This is the second post on the new energy_py implementation of DQN. The first post documents the debugging process and started the hyperparameter tuning. This post continues the emotional hyperparameter tuning journey where the first post left off. The code used to run the experiment is at this commit.
These posts follow a problem-hypothesis structure. Often the speed between seeing cause and effect is quick in computer programming. This allows a rapid cycling through hypotheses. In reinforcement learning, the long training time (aka the sample inefficiency) increases the value of taking the time to think about the problem relative to the cost of testing a hypothesis.
This kind of interactive tuning has two benefits. First it can be faster than grid searching (if the debugger is skilled). The second is that the engineer can gain intuition and understanding of how the algorithm is working. For all experiments I perform three runs over three different random seeds. These random seeds are kept constant for each experiment. The random seed for the environment action sampling is not kept constant - it is intentionally kept separate. A good discussion on why the Open AI library does this is here. This means that some randomness will be kept the same (i.e. neural network weight initialization), other sources of randomness won’t be.
problem - stability
Picking up where we left off in the first post - the major problem was instability. The agent was often able to solve the CartPole-v0 environment (Open AI consider this environment solved when an average over the last 100 episodes of 195 is reached). But after solving the environment the agents often completely forgot what they had learnt and collapsed to poor policies.

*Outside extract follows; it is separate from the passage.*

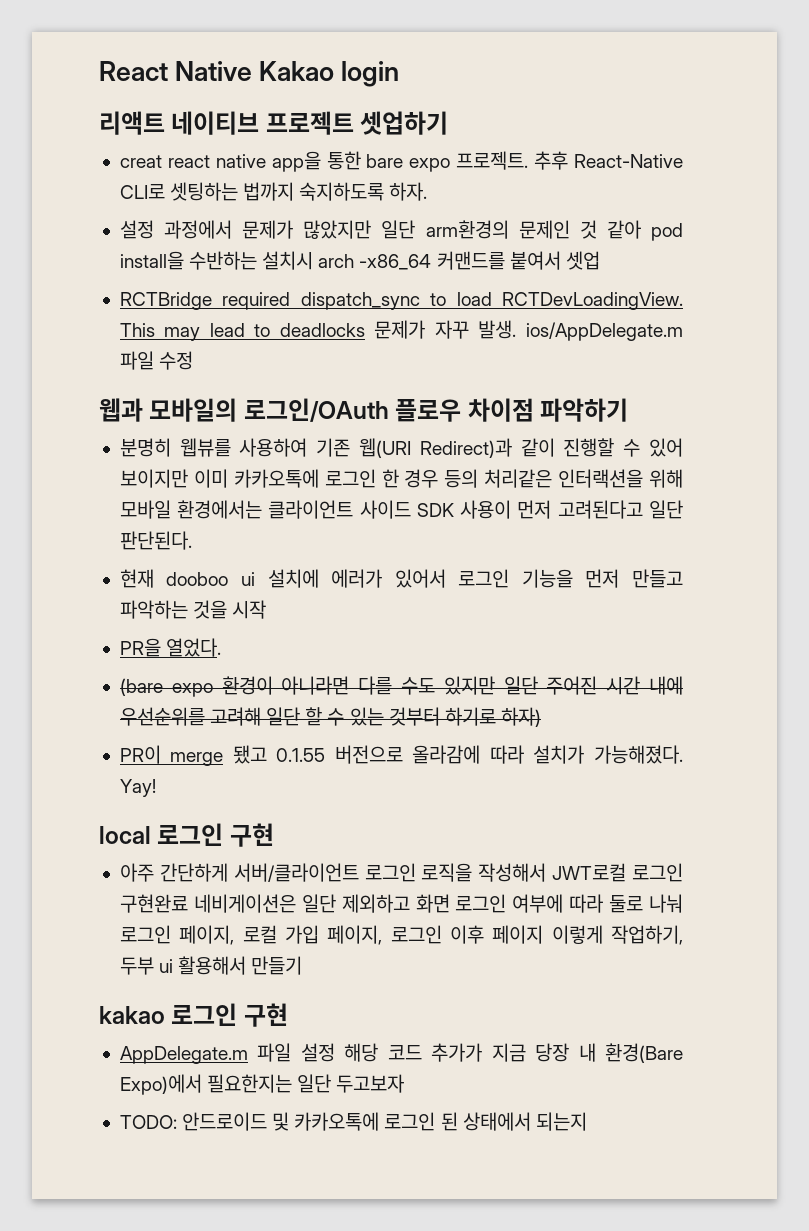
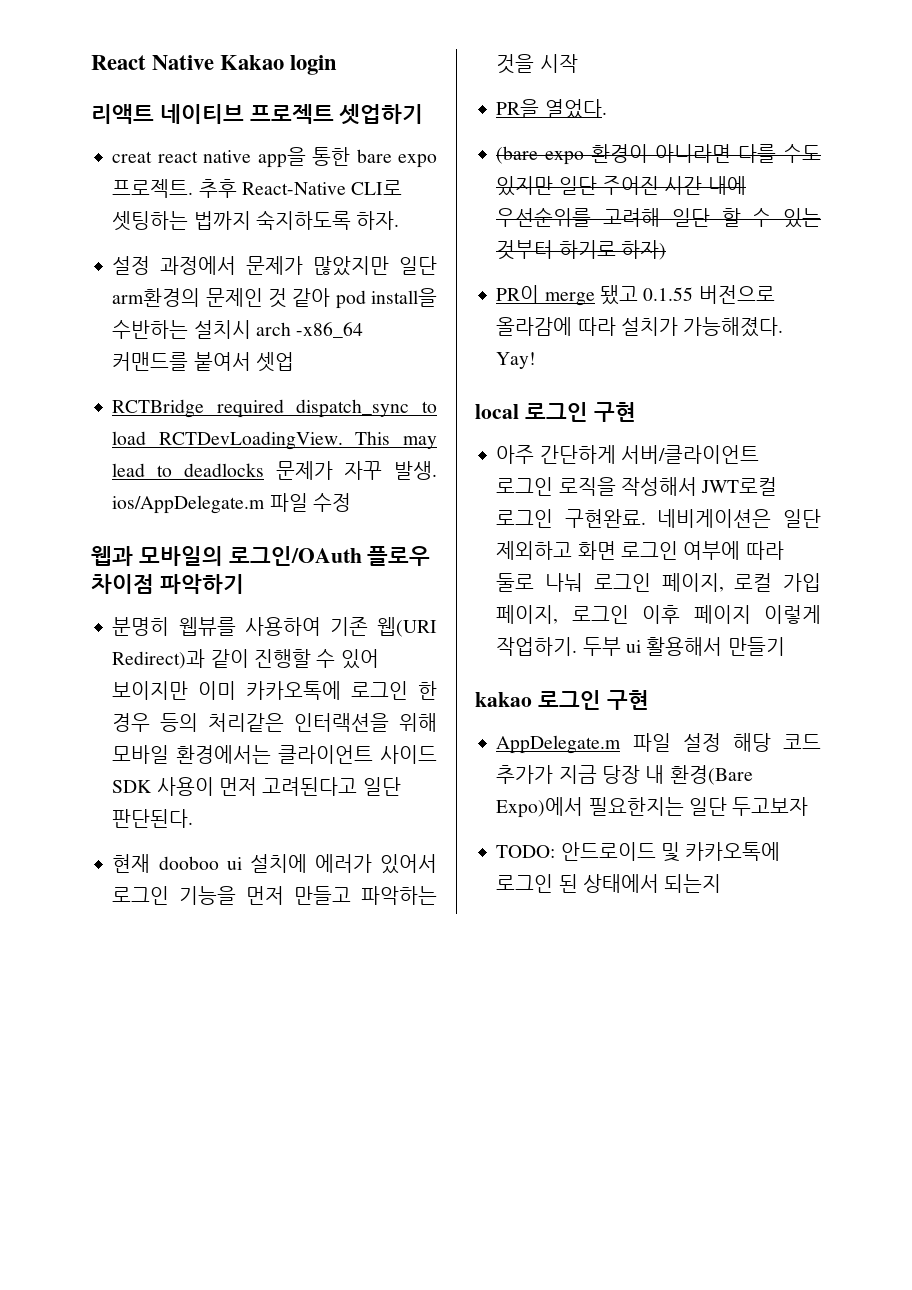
- 아주 간단하게 서버/클라이언트 로그인 로직을 작성해서 JWT로컬 로그인 구현완료 네비게이션은 일단 제외하고 화면 로그인 여부에 따라 둘로 나눠 로그인 페이지, 로컬 가입 페이지, 로그인 이후 페이지 이렇게 작업하기, 두부 ui 활용해서 만들기
+ 아주 간단하게 서버/클라이언트 로그인 로직을 작성해서 JWT로컬 로그인 구현완료. 네비게이션은 일단 제외하고 화면 로그인 여부에 따라 둘로 나눠 로그인 페이지, 로컬 가입 페이지, 로그인 이후 페이지 이렇게 작업하기. 두부 ui 활용해서 만들기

My hypotheses for the cause of the policy quality collapse were
- overestimation bias
- batch size
- neural network size
- target network update
I then progressed to semi-scientifically investigate these hypotheses.
hypothesis - overestimation bias
The hypothesis at this stage was that overestimation bias was causing instability - I also wanted to try out the DDQN code.
Overestimation bias is the tendency of Q-Learning algorithms to overestimate the value of states. This overestimation is a result of the aggressive acting and learning in the Q-Learning algorithm
- in acting - where the argmax will always select the ‘best’ action, even if the Q value is only slightly higher than another action
- in learning - where the target is formed using a maximum over all possible next actions
Double Q-Learning (and it’s deep learning variant DDQN) aims to overcomes this overestimation bias by selecting actions according to the online network, but quantifying the return for this action using the target network.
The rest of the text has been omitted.